Cuida sus ojos del sol

En verano se habla mucho de insolaciones, de quemaduras en la piel, pero menos de los efectos nocivos del sol en los ojos, especialmente delicados, de los niños.

De toda la radiación solar que atraviesa la atmósfera y llega hasta la Tierra, solo percibimos los rayos que nos dan luz y calor. Pero los rayos infrarrojos y los ultravioletas, los más nocivos, no dejan de estar ahí por mucho que no los sintamos, y su energía es superior a la de los rayos visibles. Cuanto más “bombardean” nuestros ojos, mayor es el peligro de estos rayos, que alcanzan su máxima actividad entre las 12 del mediodía y las 4 de la tarde en verano.

Los rayos ultravioletas, como todos los rayos del sol, llegan a los ojos de 3 maneras: el ataque directo contra nuestra pupila, de forma difusa cuando son filtrados por las nubes o la bruma y a través de la reverberación desde las superficies que, como el agua o la arena, los reflejan.

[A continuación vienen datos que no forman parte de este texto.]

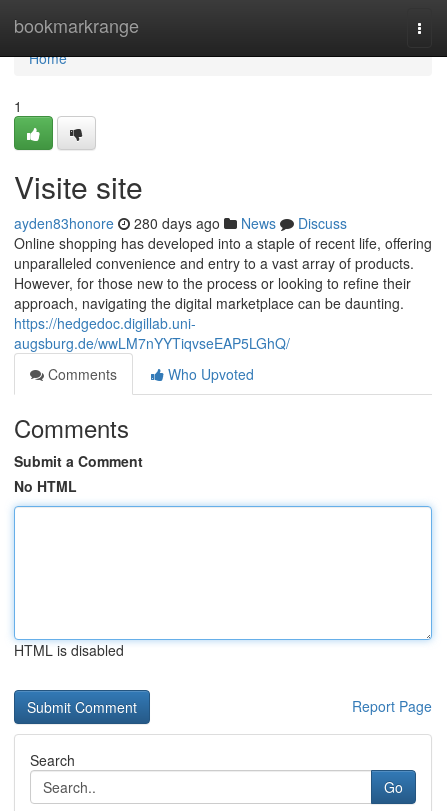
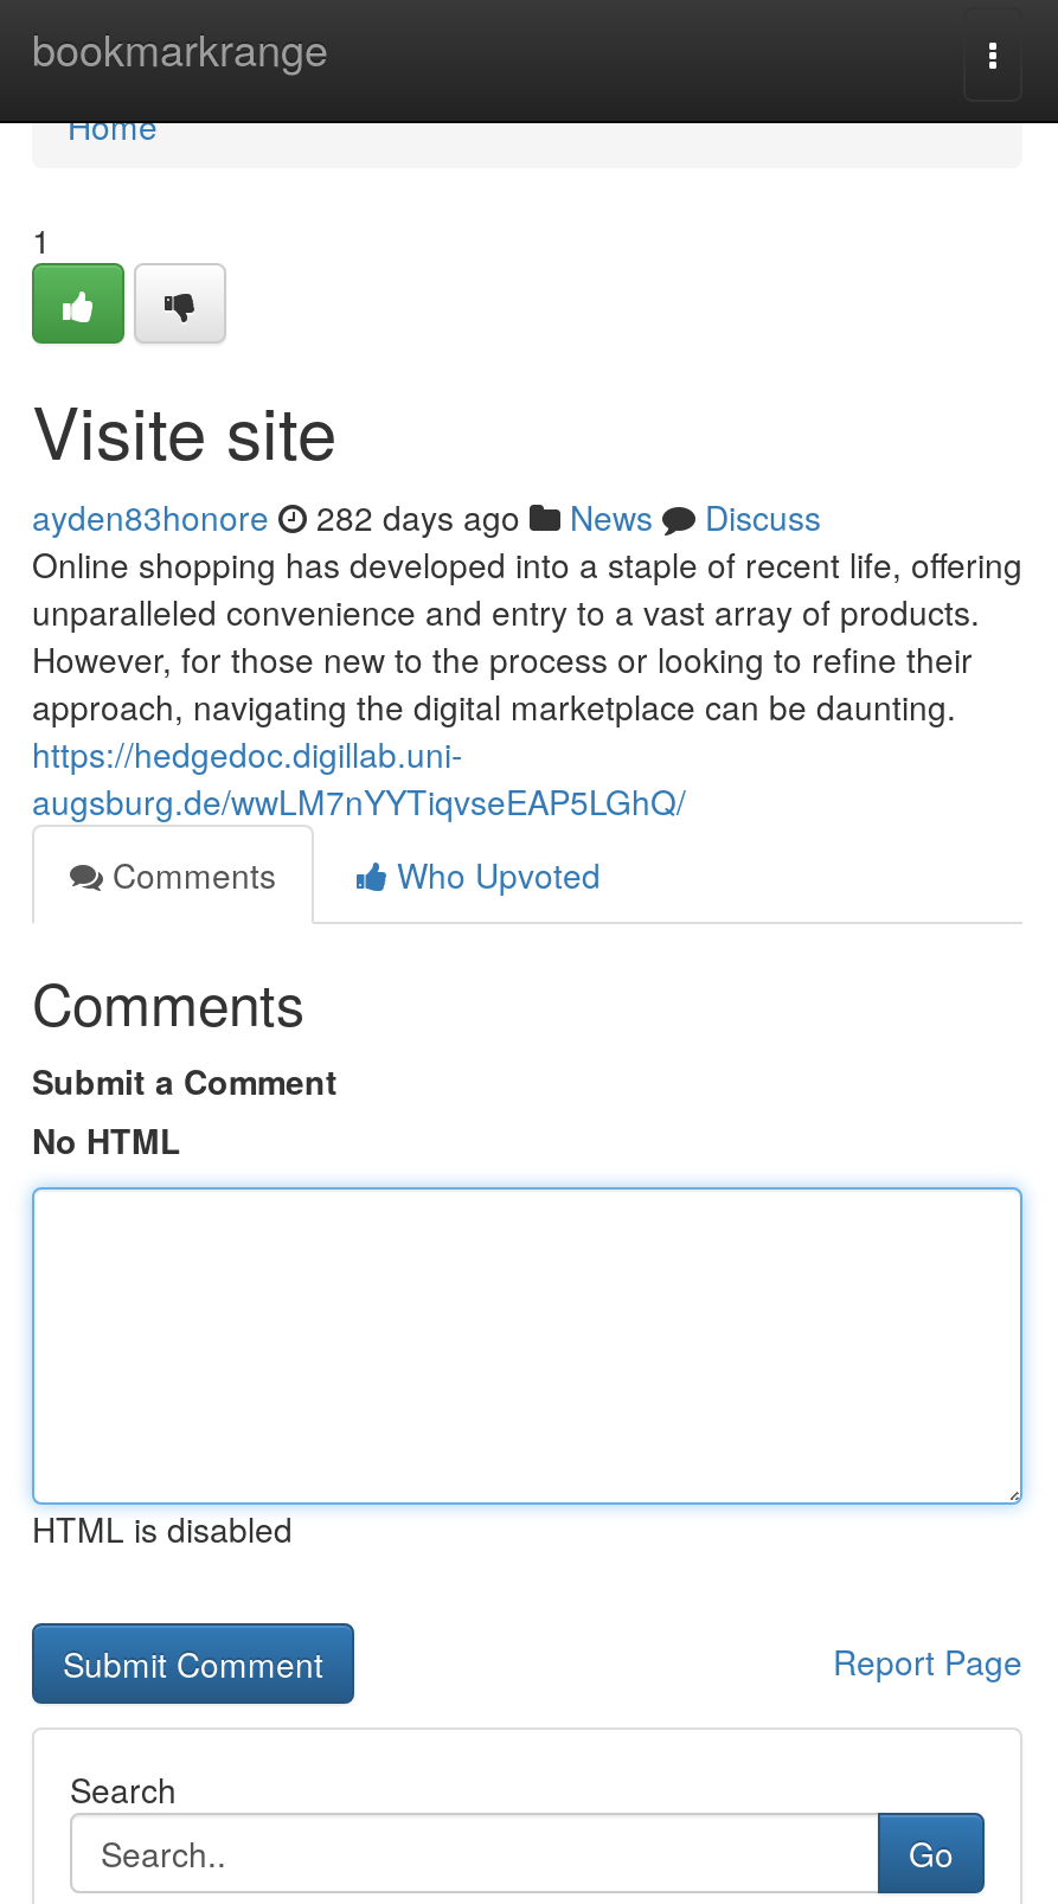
[14,213,347,233] ayden83honore 280 days ago News Discuss -> [32,493,821,540] ayden83honore 282 days ago News Discuss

Los rayos infrarrojos son de efecto inmediato. Queman instantáneamente la retina. Las consecuencias de los ultravioletas, por el contrario, tardan más en aparecer. Pero unos y otros provocan daños tanto en la zona externa, como en el cristalino, o en el fondo de ojo, cuyas consecuencias aparecerán en la edad adulta en forma de cataratas o degeneración de la retina.

Resulta imprescindible, por tanto, proteger los ojos de los niños cuanto antes. Una precaución más importante aún debido a que la capa de ozono que filtra los rayos UV se está debilitando y disminuye.